Established in 1994, Heritage Open Days is England’s contribution to the European Heritage Days and has since grown into the country’s largest heritage festival.
Expanding and diversifying from 701 events at its launch to more than 5,000 today, Heritage Open Days continues to flourish with more events every year, reflecting the rich and diverse cultural offering of England and its communities.
One of the jewels in Doncaster’s heritage crown and one which can be viewed on September 9, noon to 4pm and on September 10, 11am to 3pm, is Barnburgh Dovecote, at Barnburgh Hall Gardens.
This is a Grade II scheduled monument and was built for the residents of Barnburgh Hall in the late 16th or early 17th century. It is estimated that it might have housed up to 2,000 birds in its heyday. The National Coal Board had Barnburgh Hall demolished in 1969 – claiming that it was suffering from mining subsidence. However the dovecote, stable block and gardener’s cottage survived and the dovecote is now cared for by the residents of the new development built on the site of the old hall. It is only open to visitors for one weekend a year and provides an opportunity to see a fine example of an original octagonal limestone dovecote which is exceptionally well preserved.
This is a unique opportunity to see a fine example of an original octagonal limestone dovecote. Entrance to the dovecote is free and everyone is welcome. The dovecote was once home to the family of Thomas More, Chancellor during the reign of Henry VIII and was a wedding gift from Thomas More when his son John More married Anne Cresacre.
Another piece of Doncaster history will also be involved in the Heritage Open Days with a Hyde Park Cemetery Guided Walk - ‘Planes, Trains & Automobiles’, at the cemetery in Carr Lane.
The Guided Walk is led by the Friends of Hyde Park Cemetery. Doncaster is well known for its railway heritage, but air travel is also a significant part of the town’s past. It is not widely known that cars were built here, too. This guided walk will visit the graves and tell the stories of people whose lives (or deaths) were associated with these three modes of transport.
It starts at 3pm, covers a distance of approximately one mile and no booking is required.
Cusworth Hall Museum at Cusworth Lane in Cusworth is another grand old building involved in the scheme with its renewal and renovation project revealed to the public on September 10 between 11am and 3pm, again with no booking required.

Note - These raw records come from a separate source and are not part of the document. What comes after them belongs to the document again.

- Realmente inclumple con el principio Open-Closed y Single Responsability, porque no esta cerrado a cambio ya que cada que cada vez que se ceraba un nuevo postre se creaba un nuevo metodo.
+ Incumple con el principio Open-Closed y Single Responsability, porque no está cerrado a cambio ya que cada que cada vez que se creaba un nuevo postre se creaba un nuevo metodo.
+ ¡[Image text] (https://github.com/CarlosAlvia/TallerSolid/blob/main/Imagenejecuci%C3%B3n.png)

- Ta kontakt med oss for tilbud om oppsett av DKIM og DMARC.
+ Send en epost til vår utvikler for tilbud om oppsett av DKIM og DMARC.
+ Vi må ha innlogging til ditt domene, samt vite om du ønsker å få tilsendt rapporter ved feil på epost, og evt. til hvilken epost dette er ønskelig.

Cusworth Hall is a fine example of a fashionable Georgian country house built by local landowner and lawyer William Wrightson. The house was significantly altered by renowned architect James Paine between 1749 and 1753. This year marks 300 years since the birth of James Paine in 1717, so our theme will be the renewal and renovation at Cusworth Hall since Paine’s additions through to the last major works on the building in 1907. What interesting gossip did James Paine report to William Wrightson from London? When was electricity added to the Hall? And to what unintended use was the new lift put to in the twentieth century? All these questions and more will be answered on our friendly and informal guided tours.

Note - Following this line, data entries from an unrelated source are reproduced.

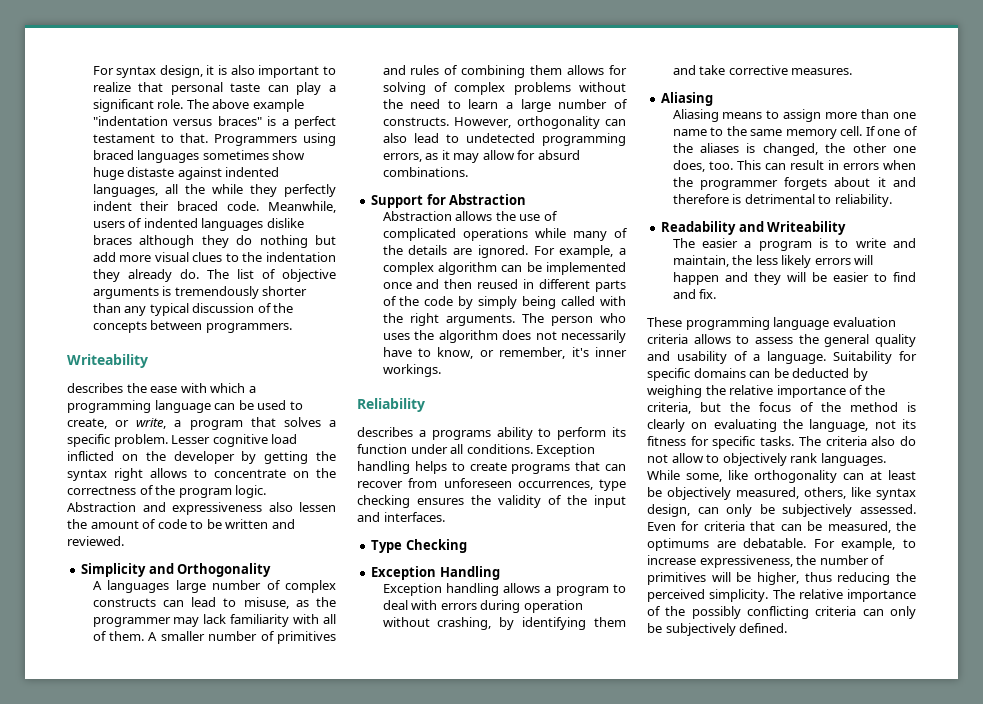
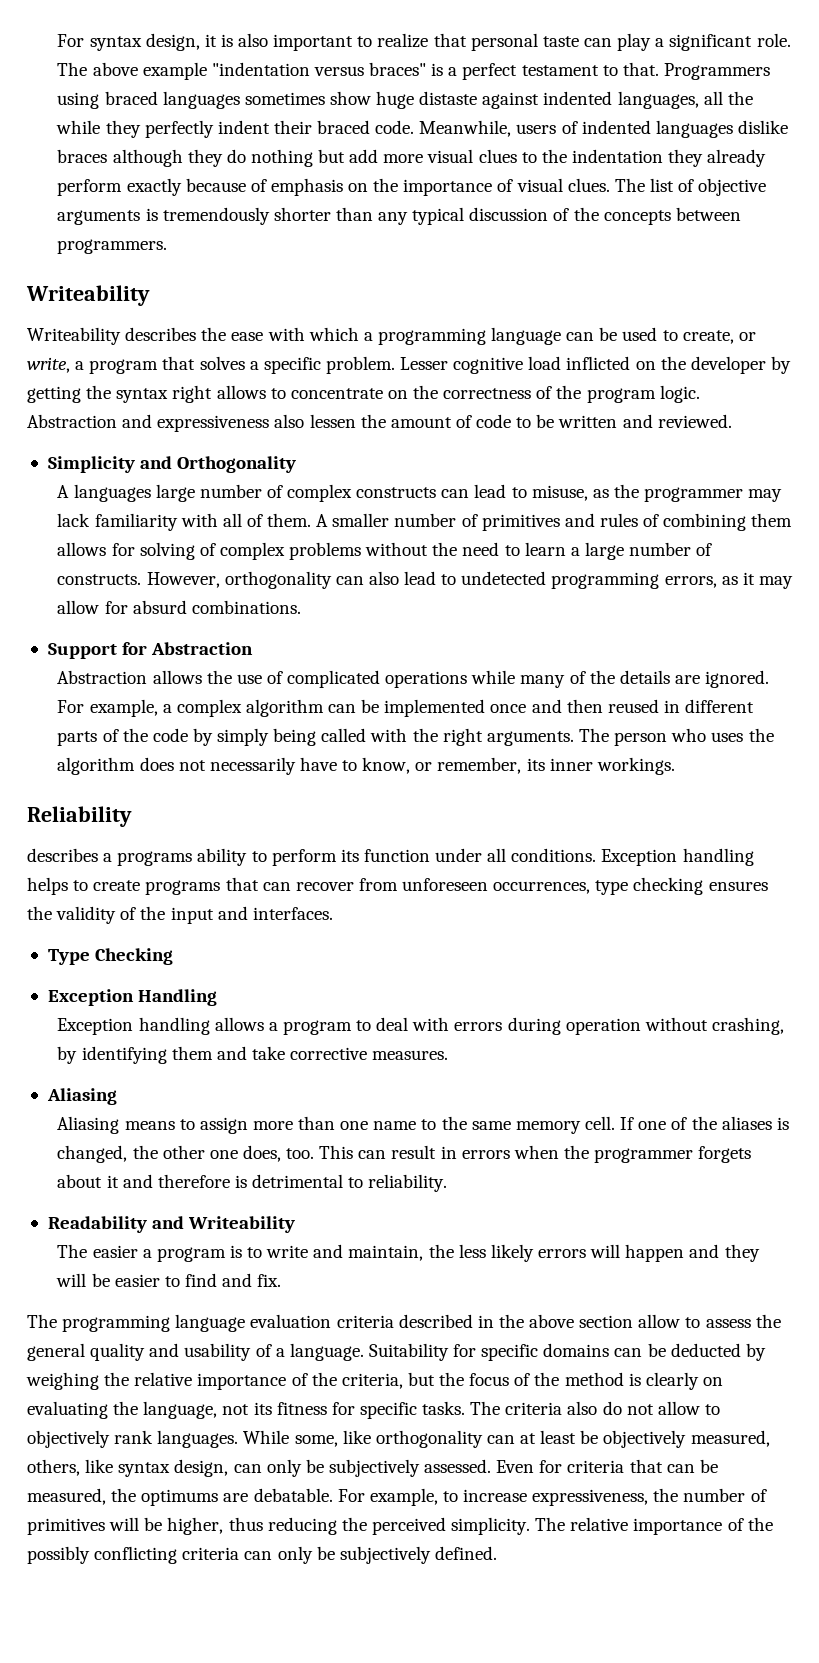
- Meanwhile, users of indented languages dislike braces although they do nothing but add more visual clues to the indentation they already do.
+ Meanwhile, users of indented languages dislike braces although they do nothing but add more visual clues to the indentation they already perform exactly because of emphasis on the importance of visual clues.
- describes the ease with which a programming language can be used to create, or write, a program that solves a specific problem.
+ Writeability describes the ease with which a programming language can be used to create, or write, a program that solves a specific problem.
- The person who uses the algorithm does not necessarily have to know, or remember, it's inner workings.
+ The person who uses the algorithm does not necessarily have to know, or remember, its inner workings.
- These programming language evaluation criteria allows to assess the general quality and usability of a language.
+ The programming language evaluation criteria described in the above section allow to assess the general quality and usability of a language.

The day will also include tours of the Walled Gardens with the Hall’s acting head gardener.
Throughout the Open days from September 7 to 10, extra information on the history and heritage of Doncaster Minster will be on display.

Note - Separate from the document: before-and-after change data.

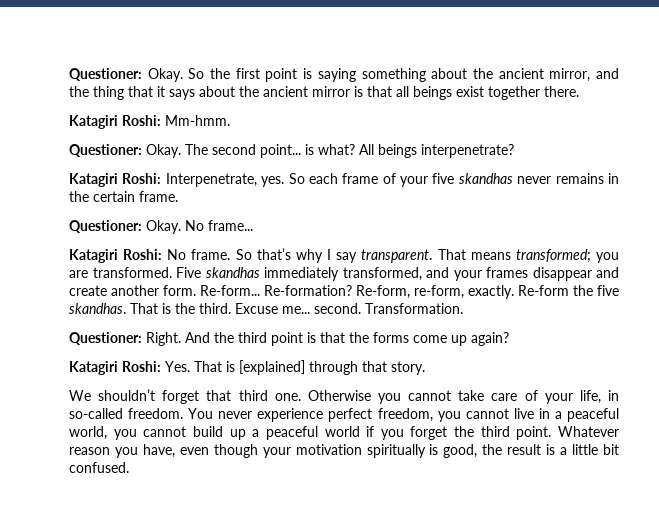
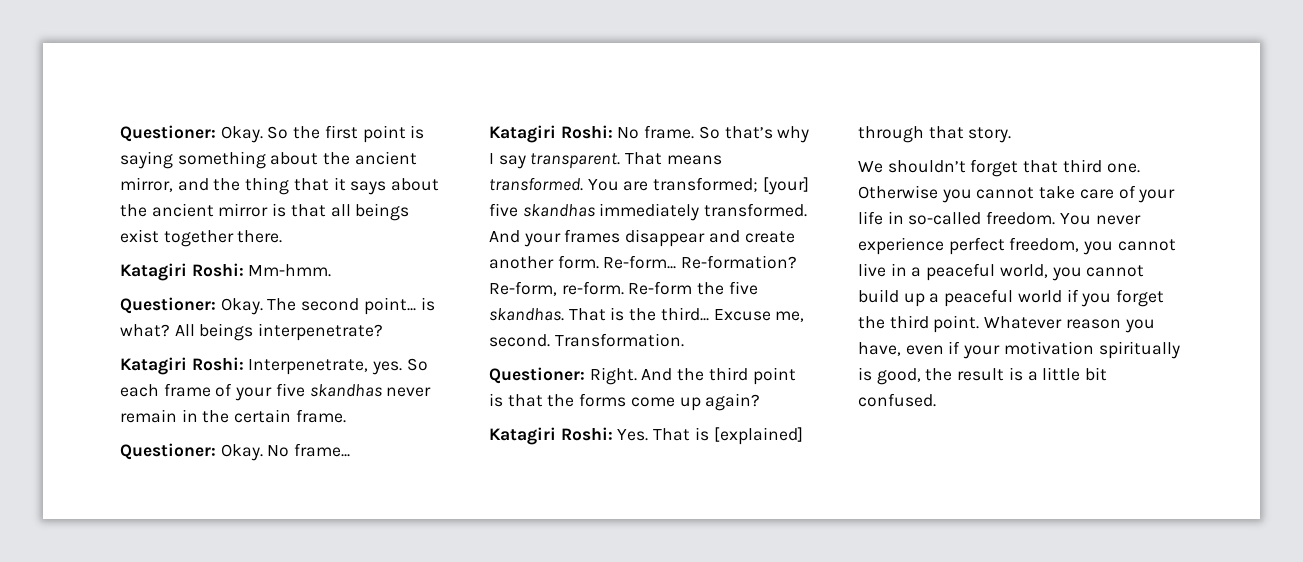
- So each frame of your five skandhas never remains in the certain frame.
+ So each frame of your five skandhas never remain in the certain frame.
- That means transformed; you are transformed. Five skandhas immediately transformed, and your frames disappear and create another form.
+ That means transformed. You are transformed; [your] five skandhas immediately transformed. And your frames disappear and create another form.
- Re-form, re-form, exactly.
+ Re-form, re-form.
- That is the third. Excuse me... second.
+ That is the third... Excuse me, second.
- Otherwise you cannot take care of your life, in so-called freedom.
+ Otherwise you cannot take care of your life in so-called freedom.
- Whatever reason you have, even though your motivation spiritually is good, the result is a little bit confused.
+ Whatever reason you have, even if your motivation spiritually is good, the result is a little bit confused.

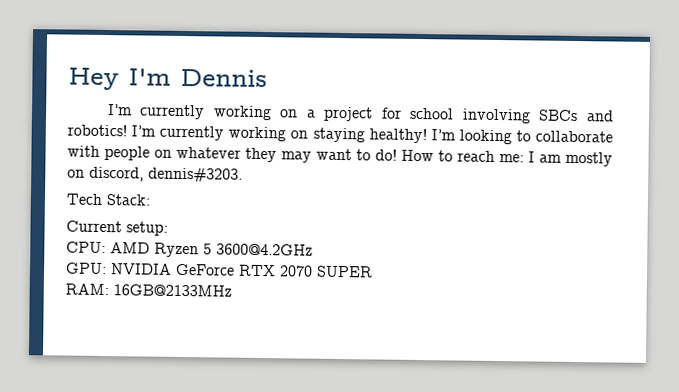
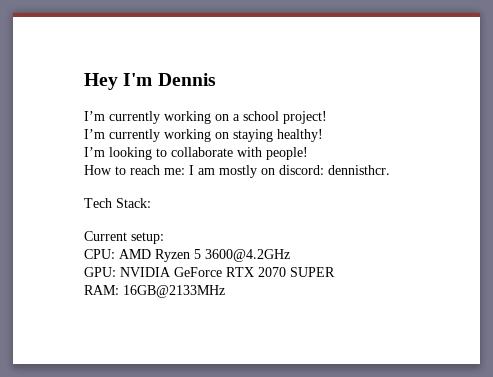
- I’m currently working on a project for school involving SBCs and robotics! I’m currently working on staying healthy! I’m looking to collaborate with people on whatever they may want to do! How to reach me: I am mostly on discord, dennis#3203.
+ I’m currently working on a school project!
+ I’m currently working on staying healthy!
+ I’m looking to collaborate with people!
+ How to reach me: I am mostly on discord: dennisthcr.

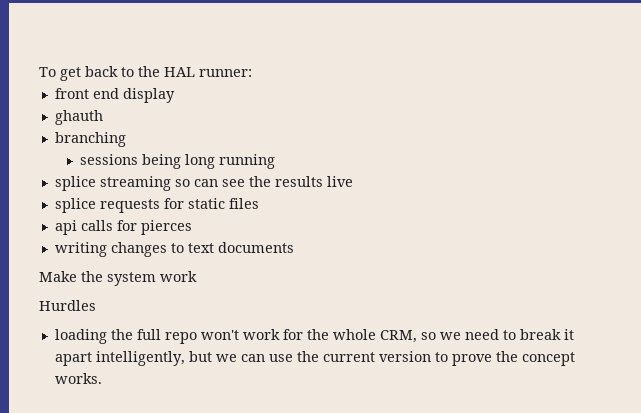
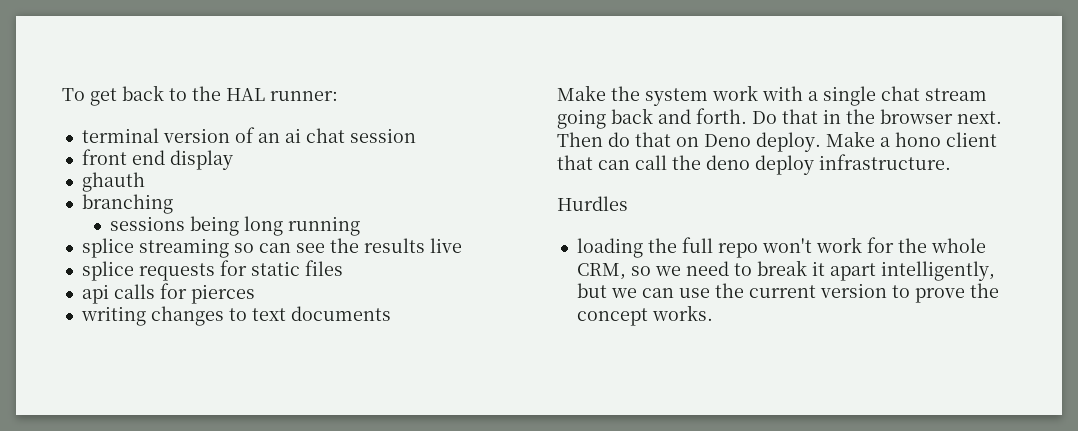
+ terminal version of an ai chat session
- Make the system work
+ Make the system work with a single chat stream going back and forth. Do that in the browser next. Then do that on Deno deploy. Make a hono client that can call the deno deploy infrastructure.

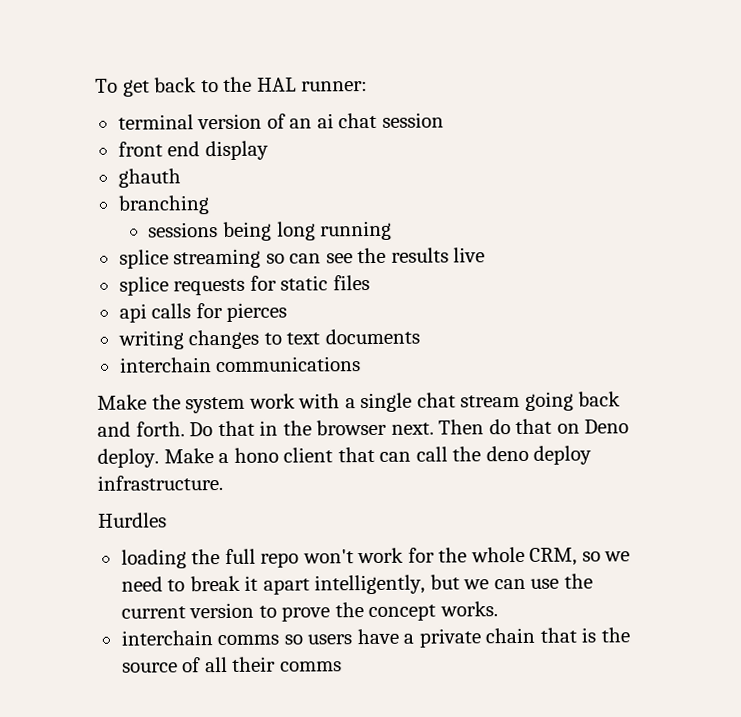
+ interchain communications
+ interchain comms so users have a private chain that is the source of all their comms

Times are on September 7, 10am to 4pm; September 8, 10am to 4pm, tour at 2pm; September 9, 10am to 4pm, tour, 11.30am and 2pm; September 10, noon to 4pm – no booking required.
The Minster church of St George Doncaster lies at the heart of the town where a church has stood for more than eight centuries. It is a Grade I listed building designed by Sir Gilbert Scott, completed in 1858 after the medieval church had been destroyed by fire. It is a magnificent example of Victorian design.
The Minster sits on the site of the Roman fort of Danum and some of the original wall of the fort can still be viewed in the Minster grounds.
An exhibition of local history photographs showing how life in the community has changed over the last 100 years will be on display at St Oswald’s Church, Kirk Sandall, Doncaster on September 9 and 10, 11am to 4pm on both days – again no booking required.
This church is now in the care of The Churches Conservation Trust. Mainly Norman with a later Tudor Chantry Chapel (Rokeby Chapel). The old village mentioned in the Doomesday Book was demolished when the adjacent Pilkington’s Glassworks built their factory complex and replacement village for their workforce leaving the church standing in isolation. There will be an exhibition of local history photographs showing how life in the community has changed over the last 100 years.